家茂と和宮が結婚したのは16歳の時。時代の波に翻弄されて夫婦になったふたりですが、仲は睦まじく、和歌や簪などを贈りあうほど。手紙のやりとりも欠かさず、会場にも互いを思いやる手紙が展示されています。
ただ、家茂は21歳で早世。和宮との結婚生活は、わずか4年あまりに終わりました。
川村清雄 筆《徳川家茂像》明治17年(1884)頃 德川記念財団[全期間展示]
徳川家茂所用《石文具》19世紀 德川記念財団[全期間展示]
最も華やかなコーナーが第3章「調えられた品々」。和宮が実際に使った調度品などが並びます。

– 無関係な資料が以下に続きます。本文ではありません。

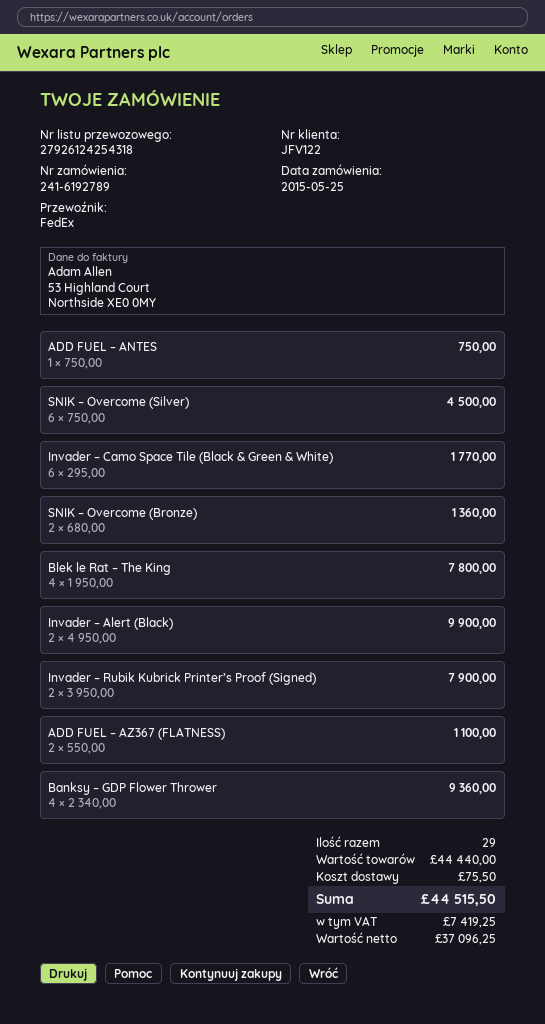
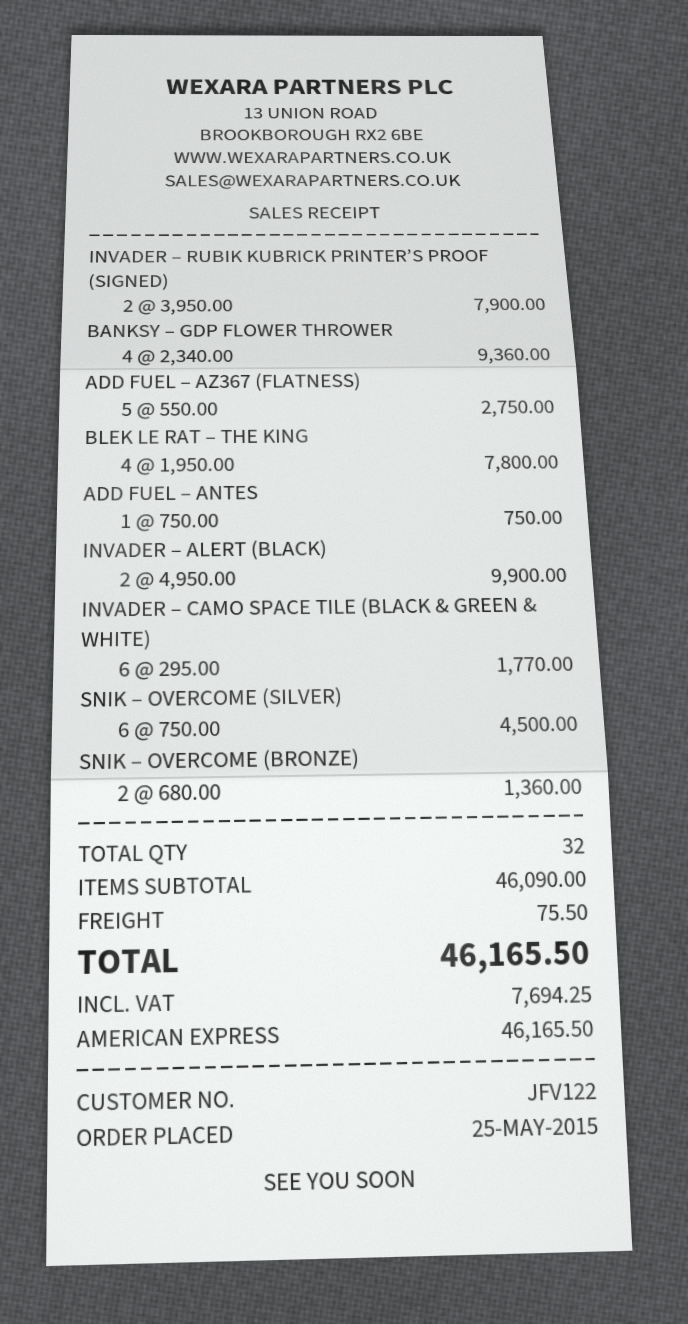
ADD FUEL – AZ367 (FLATNESS): 2 x 550.00 = 1100.00 -> 5 x 550.00 = 2750.00
total quantity: 29 -> 32
subtotal: 44440.00 -> 46090.00
tax: 7419.25 -> 7694.25
total: 44515.50 -> 46165.50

降嫁に際し、和宮は中山道を下りましたが、婚礼道具は東海道を17日かけて運ばれました。
京都では御所風の暮らしを送っていた和宮。江戸に嫁いだ事で、大奥で武家風の生活様式と和合し、文字通りの「公武合体」を成し遂げたといえます。
(左から)和宮所用《金糸竹虎文様 懐紙挟・煙草入・煙管入》19世紀 德川記念財団[展示期間:1/2~1/31] / 和宮所用《鼈甲かんざし》19世紀 德川記念財団[全期間展示] / 和宮所用《朱地波に鶴・蜻蛉に蝶金銀彩 蝙蝠扇》19世紀 德川記念財団[展示期間:1/2~1/31]
和宮所用《葵葉菊紋散婚礼調度 村梨子地葵葉菊紋散花桐唐草蒔絵 眉作箱》19世紀 東京都江戸東京博物館[全期間展示]
エピローグには、和宮所蔵と伝わる《浅葱縮緬地松竹梅桜菊網干文様 小袖》が。海辺を舞台にした謡曲や古典文学に取材した文様とみられます。
夫に先立たれた和宮ですが、戊辰戦争では徳川家存続のために奔走。明治維新後も、皇室、徳川家ともに親しく交わりながら、平穏な生活を送りました。和宮も32歳で早世、家茂と同じ増上寺に葬られています。
伝和宮着用《浅葱縮緬地松竹梅桜菊網干文様 小袖》19世紀 德川記念財団[展示期間:1/2~1/31]
家茂と和宮の物語はドラマなどでもしばしば描かれますが、実際に使われた品々を見ると、現実味が増して迫ってきます。歴史ファンにはたまらない展覧会です。